67. There was a prompt and comprehensive reply by the issuing judicial authority. The issuing judicial authority stated that the respondent was sought for one criminal act (not one offence) to which two statutory provisions apply because the criminal act contains elements of two offences. It was explained that Czech law provides for “concurrence of offences” which occurs in a situation when a perpetrator has committed two or more offences before he or she is found guilty by a court for any of them. There is a variety of “concurrence of offences” which is called “joinder of offences” and the latter situation applies where one criminal act contains elements of more offences. It was explained that in relation to each one of the first, third and fourth offences, this was a situation where there was a joinder of offences and the Czech court had to impose a cumulative punishment under s. 43 subsection 1 of the Penal Code. This means that the Czech court must impose punishment on the criminal offence which draws the more severe punishment.
68. Both counsel for the minister and the respondent were in agreement that the information had clarified the position.
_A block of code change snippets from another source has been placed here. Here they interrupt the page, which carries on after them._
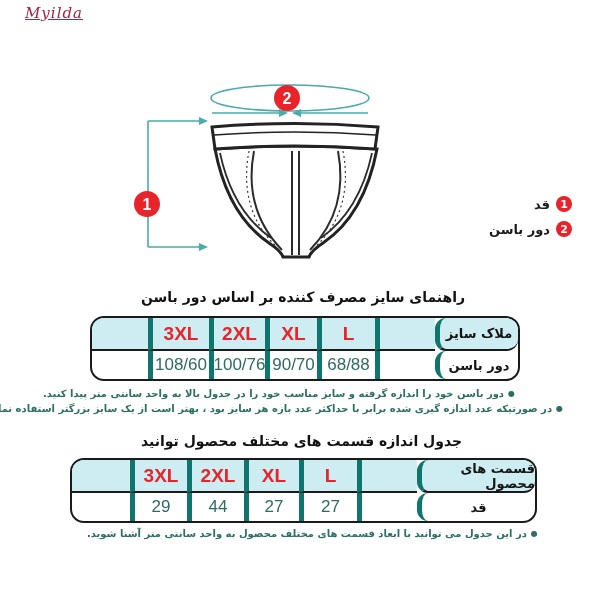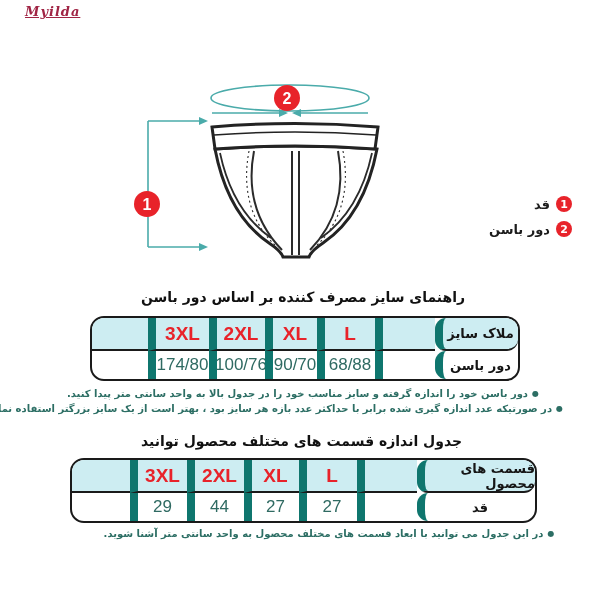--- a/index.html
+++ b/index.html
@@ -1,47 +1,47 @@
 <!DOCTYPE html>
 <html lang="fa"><head>
 <meta charset="utf-8">
 <style>
   html,body{margin:0;padding:0;}
   body{width:600px;height:600px;background:#ffffff;font-family:"DejaVu Sans","Liberation Sans",sans-serif;position:relative;overflow:hidden;}
   .abs{position:absolute;}
 
   
-  .logo{top:4px;left:25px;font-family:"DejaVu Serif","Liberation Serif",serif;font-style:italic;font-weight:bold;font-size:13px;color:#a02444;text-decoration:underline;letter-spacing:1px;}
+  .logo{top:4px;left:25px;font-family:"DejaVu Serif","Liberation Serif",serif;font-style:italic;font-weight:normal;font-size:15px;color:#a02444;text-decoration:underline;letter-spacing:1px;}
 
   
   .legend{top:196px;right:28px;display:flex;flex-direction:column;gap:9px;}
   .legend-row{direction:rtl;display:flex;align-items:center;gap:6px;}
   .legend-dot{width:16px;height:16px;border-radius:50%;background:#e8232a;color:#fff;font-size:11px;font-weight:bold;display:flex;align-items:center;justify-content:center;line-height:1;}
   .legend-label{font-size:13px;font-weight:bold;color:#1d1d1d;}
 
   
   .sec-title{font-size:14px;font-weight:bold;color:#111;text-align:center;direction:rtl;}
   .t1{top:289px;left:90px;width:426px;}
   .t2{top:433px;left:70px;width:463px;}
 
   
   .size-table{border:2px solid #1a1a1a;border-radius:14px;overflow:hidden;display:grid;grid-template-rows:33px 28px;background:#fff;}
   .tbl1{top:316px;left:90px;width:426px;grid-template-columns:56px 61px 56px 52px 58px 60px 83px;}
   .tbl2{top:458px;left:70px;width:463px;grid-template-columns:58px 57px 57px 55px 58px 60px 118px;}
-  .cell{display:flex;align-items:center;justify-content:center;box-sizing:border-box;border-left:8px solid #0f766e;}
+  .cell{display:flex;align-items:center;justify-content:center;box-sizing:border-box;border-left:5px solid #0f766e;}
   .cell.first{border-left:none;}
   .cell.hdr{background:#cdedf2;border-bottom:2px solid #1a1a1a;}
   .size-red{color:#e8232a;font-weight:bold;font-size:19px;font-family:"Liberation Sans",sans-serif;}
   .fa-label{direction:rtl;font-size:13px;font-weight:bold;color:#151515;border-radius:11px;}
   .val{color:#2f6a62;font-size:17px;font-family:"Liberation Sans",sans-serif;}
 
   
-  .notes{direction:rtl;text-align:center;color:#2c6e64;font-size:10px;font-weight:bold;line-height:14.5px;}
+  .notes{direction:rtl;text-align:left;color:#2c6e64;font-size:10px;font-weight:bold;line-height:14.5px;}
   .n1{top:387px;right:37px;width:520px;}
-  .n2{top:527px;right:41px;width:460px;}
+  .n2{top:527px;right:53px;width:460px;}
   .note-line{white-space:nowrap;}
   .bullet{font-size:8px;margin-left:4px;vertical-align:1px;}
 
   svg text{font-family:"Liberation Sans","DejaVu Sans",sans-serif;}
 </style>
 </head>
 <body>
 
 <div class="abs logo">Myilda</div>
 
@@ -109,21 +109,21 @@
 <div class="abs size-table tbl1">
   <div class="cell hdr first"></div>
   <div class="cell hdr size-red">3XL</div>
   <div class="cell hdr size-red">2XL</div>
   <div class="cell hdr size-red">XL</div>
   <div class="cell hdr size-red">L</div>
   <div class="cell hdr"></div>
   <div class="cell hdr fa-label">ملاک سایز</div>
 
   <div class="cell first"></div>
-  <div class="cell val">174/80</div>
+  <div class="cell val">108/60</div>
   <div class="cell val">100/76</div>
   <div class="cell val">90/70</div>
   <div class="cell val">68/88</div>
   <div class="cell"></div>
   <div class="cell fa-label">دور باسن</div>
 </div>
 
 <div class="abs notes n1">
   <div class="note-line"><span class="bullet">●</span><span>دور باسن خود را اندازه گرفته و سایز مناسب خود را در جدول بالا به واحد سانتی متر پیدا کنید.</span></div>
   <div class="note-line"><span class="bullet">●</span><span>در صورتیکه عدد اندازه گیری شده برابر با حداکثر عدد بازه هر سایز بود ، بهتر است از یک سایز بزرگتر استفاده نمایید.</span></div>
The respondent was wanted for a single criminal act (to which two statutory provisions apply) but he could only be subjected to the maximum penalty for the offence of theft because this carries the most severe penalty. The Court is satisfied there is no lack of clarity as to the position the respondent faces in the Czech Republic should he be surrendered.
69. Counsel for the respondent submitted that the issue remained as to whether the Court could accept that there had been a change in the number of offences. In each of these EAWs, it was stated that the respondent was sought for a single offence.
70. In the view of the Court, the situation is now clear. These EAWs state that the respondent is sought for one offence. Although it has been stated that the act he is sought for is a single criminal act (which is covered by two statutory provisions), the respondent can only be punished in respect of a single offence. In that respect, there is no difficulty as the respondent is being sought for a single act which amounts to a contravention of two provisions of Czech law, the more serious of which is an offence of theft for which the maximum sentence is three years imprisonment which is stated in part (c) of each of these European arrest warrants. His surrender is not prohibited because of the further information contained in the EAW concerning the other statutory provisions applicable to this single criminal act, which said information is now fully explained and does not alter the fact that he is sought to be prosecuted for a single act which may be subject to a three-year penalty on conviction. In reality, the respondent is being prosecuted for a single offence as he can only be convicted of a single offence and the maximum penalty for that offence is set out in each relevant European arrest warrant.
Conclusion
71. For the reasons set out above, this Court must refuse the surrender of the respondent in respect of the second European arrest warrant. In respect of the remaining five EAWs, the Court rejects the points of objection raised on behalf of the respondent and the Court is satisfied that the respondent’s surrender is not prohibited under the Act of 2003. The Court will therefore make an order for his surrender in respect of each of the offences as set out on the first, third, fourth, fifth and sixth EAWs to such other person as is duly authorised by the Czech Republic to receive him.